## Records from a collection
***
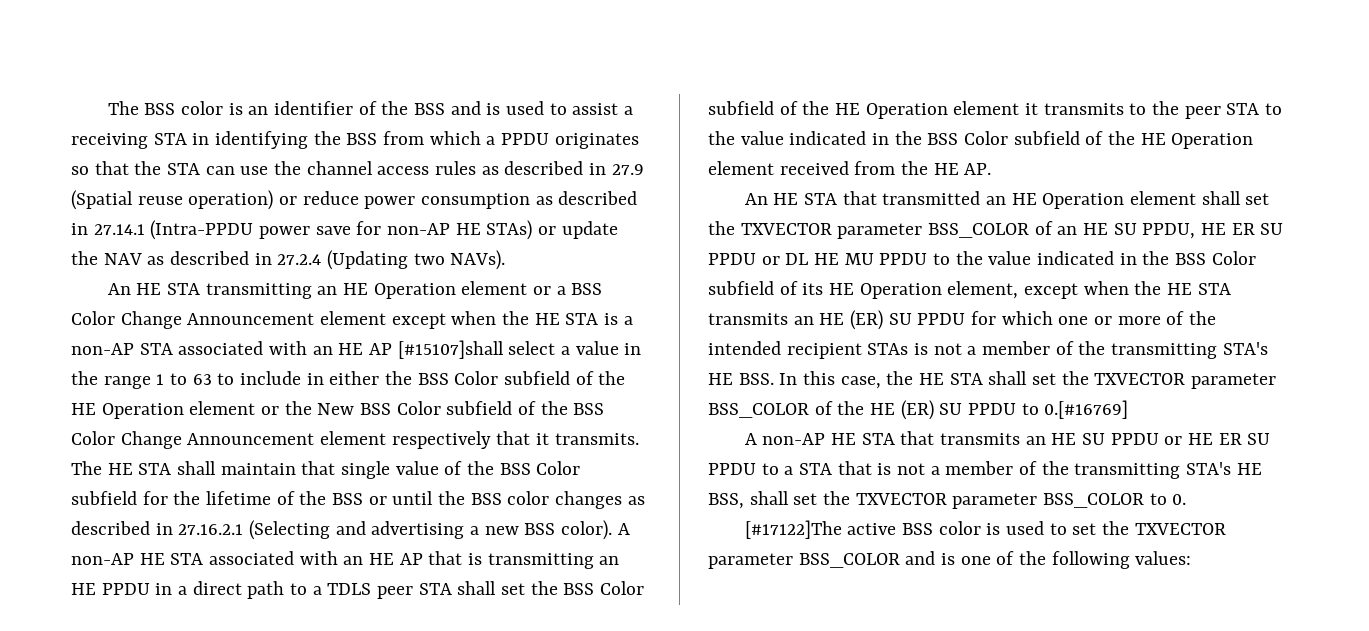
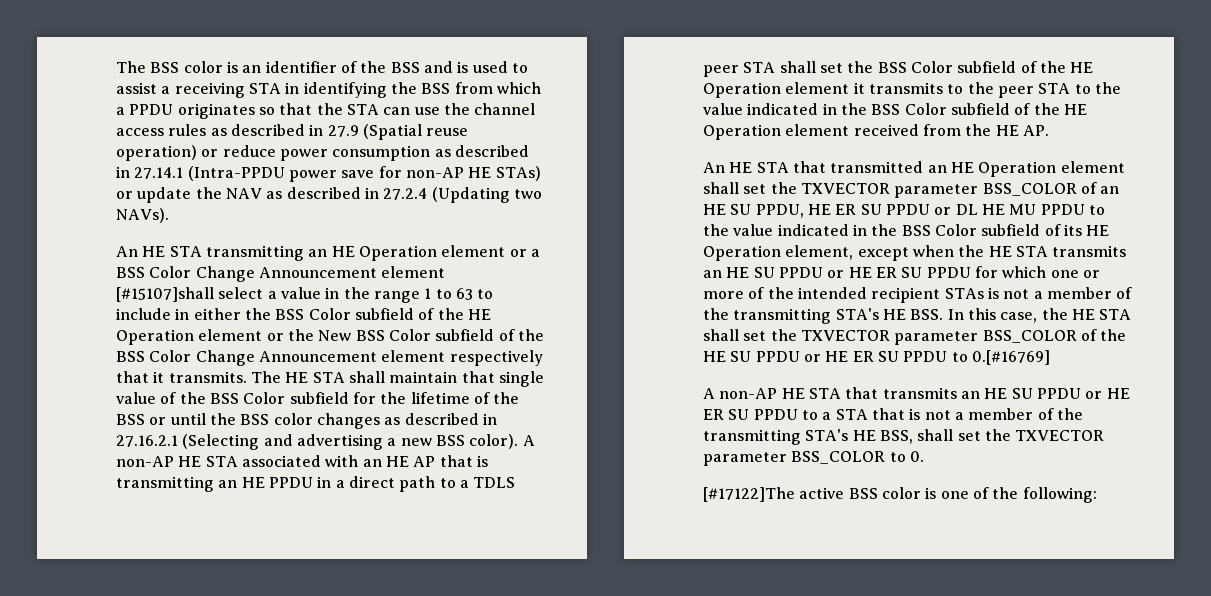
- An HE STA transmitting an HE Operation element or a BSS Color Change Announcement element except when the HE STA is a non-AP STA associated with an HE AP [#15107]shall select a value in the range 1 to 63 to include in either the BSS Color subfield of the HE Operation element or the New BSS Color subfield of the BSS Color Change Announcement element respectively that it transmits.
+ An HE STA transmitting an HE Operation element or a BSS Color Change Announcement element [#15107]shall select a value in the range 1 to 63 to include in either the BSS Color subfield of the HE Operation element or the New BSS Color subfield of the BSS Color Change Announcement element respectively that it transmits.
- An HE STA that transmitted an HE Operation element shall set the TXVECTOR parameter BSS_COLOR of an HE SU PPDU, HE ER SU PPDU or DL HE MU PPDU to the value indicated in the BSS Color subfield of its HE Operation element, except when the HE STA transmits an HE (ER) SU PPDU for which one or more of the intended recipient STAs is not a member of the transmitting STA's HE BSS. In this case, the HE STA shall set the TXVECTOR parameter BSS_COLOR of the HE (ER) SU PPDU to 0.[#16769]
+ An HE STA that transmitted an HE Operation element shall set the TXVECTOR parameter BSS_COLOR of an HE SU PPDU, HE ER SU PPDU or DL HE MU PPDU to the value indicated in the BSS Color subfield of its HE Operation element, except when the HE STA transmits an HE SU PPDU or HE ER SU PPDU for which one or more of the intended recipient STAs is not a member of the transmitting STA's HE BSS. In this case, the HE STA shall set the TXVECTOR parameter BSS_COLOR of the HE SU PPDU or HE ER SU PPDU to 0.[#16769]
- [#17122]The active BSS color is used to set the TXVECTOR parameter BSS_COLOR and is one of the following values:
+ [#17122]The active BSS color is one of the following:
***
## Task item
Which lines above hold the string "STAs"? Copy each of them.

## Solution for this exercise
- An HE STA that transmitted an HE Operation element shall set the TXVECTOR parameter BSS_COLOR of an HE SU PPDU, HE ER SU PPDU or DL HE MU PPDU to the value indicated in the BSS Color subfield of its HE Operation element, except when the HE STA transmits an HE (ER) SU PPDU for which one or more of the intended recipient STAs is not a member of the transmitting STA's HE BSS. In this case, the HE STA shall set the TXVECTOR parameter BSS_COLOR of the HE (ER) SU PPDU to 0.[#16769]
+ An HE STA that transmitted an HE Operation element shall set the TXVECTOR parameter BSS_COLOR of an HE SU PPDU, HE ER SU PPDU or DL HE MU PPDU to the value indicated in the BSS Color subfield of its HE Operation element, except when the HE STA transmits an HE SU PPDU or HE ER SU PPDU for which one or more of the intended recipient STAs is not a member of the transmitting STA's HE BSS. In this case, the HE STA shall set the TXVECTOR parameter BSS_COLOR of the HE SU PPDU or HE ER SU PPDU to 0.[#16769]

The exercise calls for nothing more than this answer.